▶ **Exercise aim**:
Please write out each entry below exactly as given.

▶ **Material to process**:

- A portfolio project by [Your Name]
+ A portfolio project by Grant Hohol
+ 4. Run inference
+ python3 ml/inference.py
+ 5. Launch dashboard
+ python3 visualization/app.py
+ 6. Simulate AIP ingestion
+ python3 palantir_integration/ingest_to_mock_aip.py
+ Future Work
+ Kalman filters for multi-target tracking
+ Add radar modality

▶ **Task solution**:
- A portfolio project by [Your Name]
+ A portfolio project by Grant Hohol
+ 4. Run inference
+ python3 ml/inference.py
+ 5. Launch dashboard
+ python3 visualization/app.py
+ 6. Simulate AIP ingestion
+ python3 palantir_integration/ingest_to_mock_aip.py
+ Future Work
+ Kalman filters for multi-target tracking
+ Add radar modality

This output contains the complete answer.